Problem to work on – Find the lines holding the string "none" in the data, then copy all of them.

Data for this task –
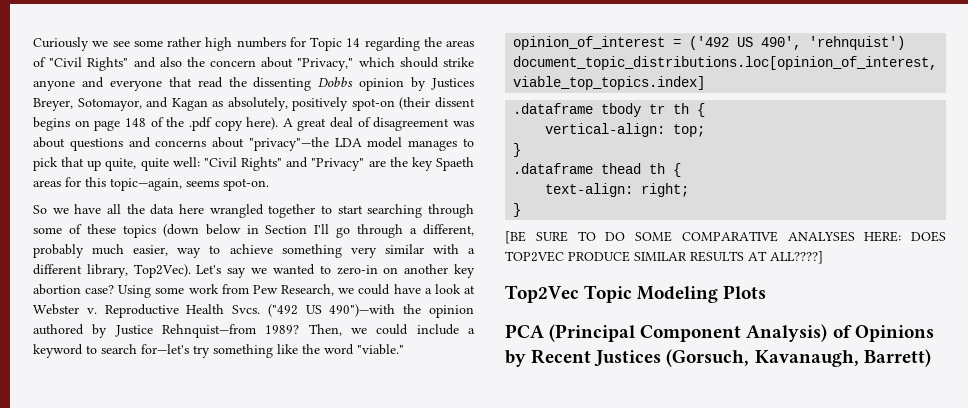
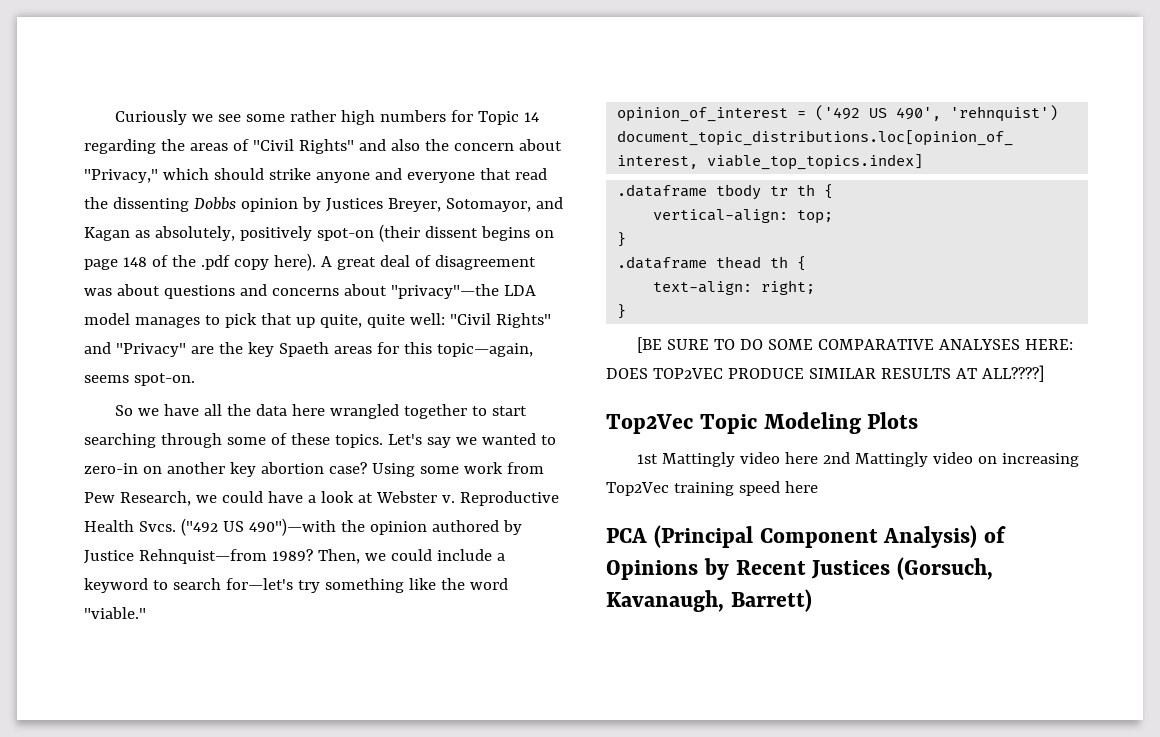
[122,224,475,238] [33,244,476,258] [33,264,191,278] topics (down below in Section I'll go through a different, probably much easier, way to achieve something very similar with a different library, Top2Vec). -> [334,434,383,448] topics.
(767, 292) none -> [637,452,1080,467] [606,481,818,496] // 1st Mattingly video here 2nd Mattingly video on increasing Top2Vec training speed here

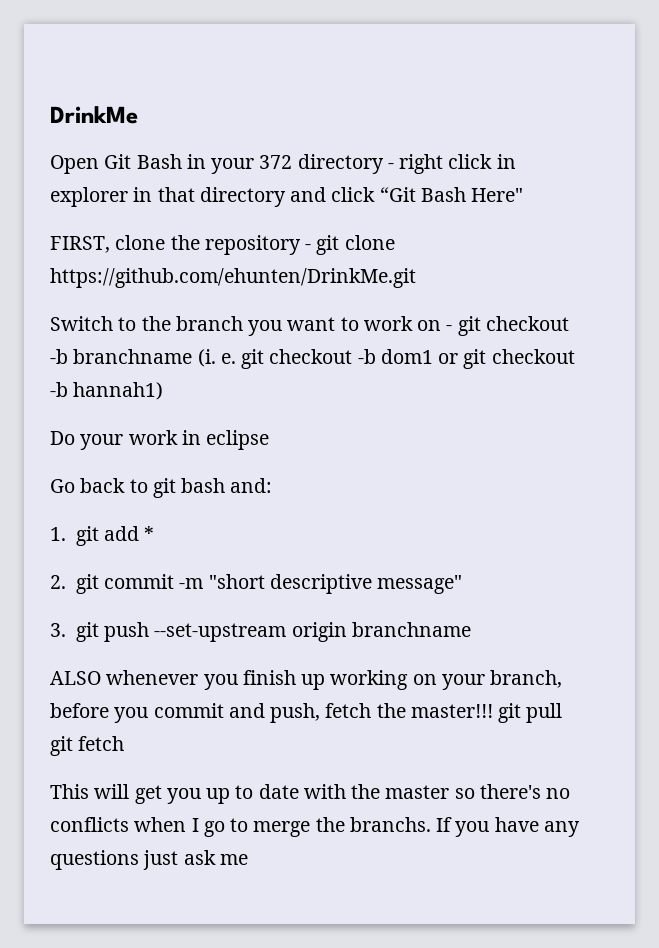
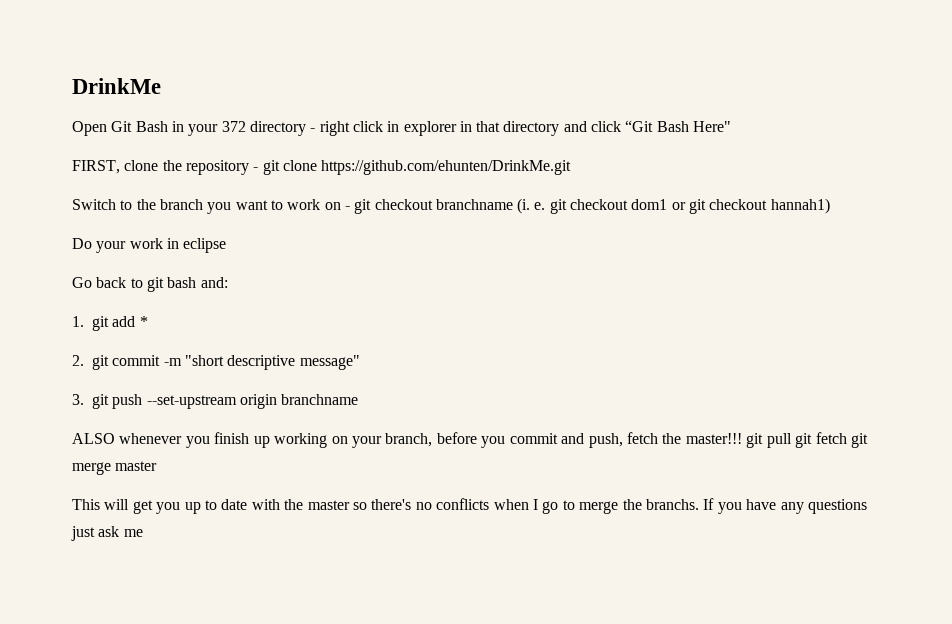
[50,349,68,364] -b -> (433, 204) none
[357,349,376,364] -b -> (629, 204) none
[50,382,68,397] -b -> (768, 204) none
(125, 743) none -> [851,433,869,448] [72,461,158,475] git merge master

Task response –
(767, 292) none -> [637,452,1080,467] [606,481,818,496] // 1st Mattingly video here 2nd Mattingly video on increasing Top2Vec training speed here
[50,349,68,364] -b -> (433, 204) none
[357,349,376,364] -b -> (629, 204) none
[50,382,68,397] -b -> (768, 204) none
(125, 743) none -> [851,433,869,448] [72,461,158,475] git merge master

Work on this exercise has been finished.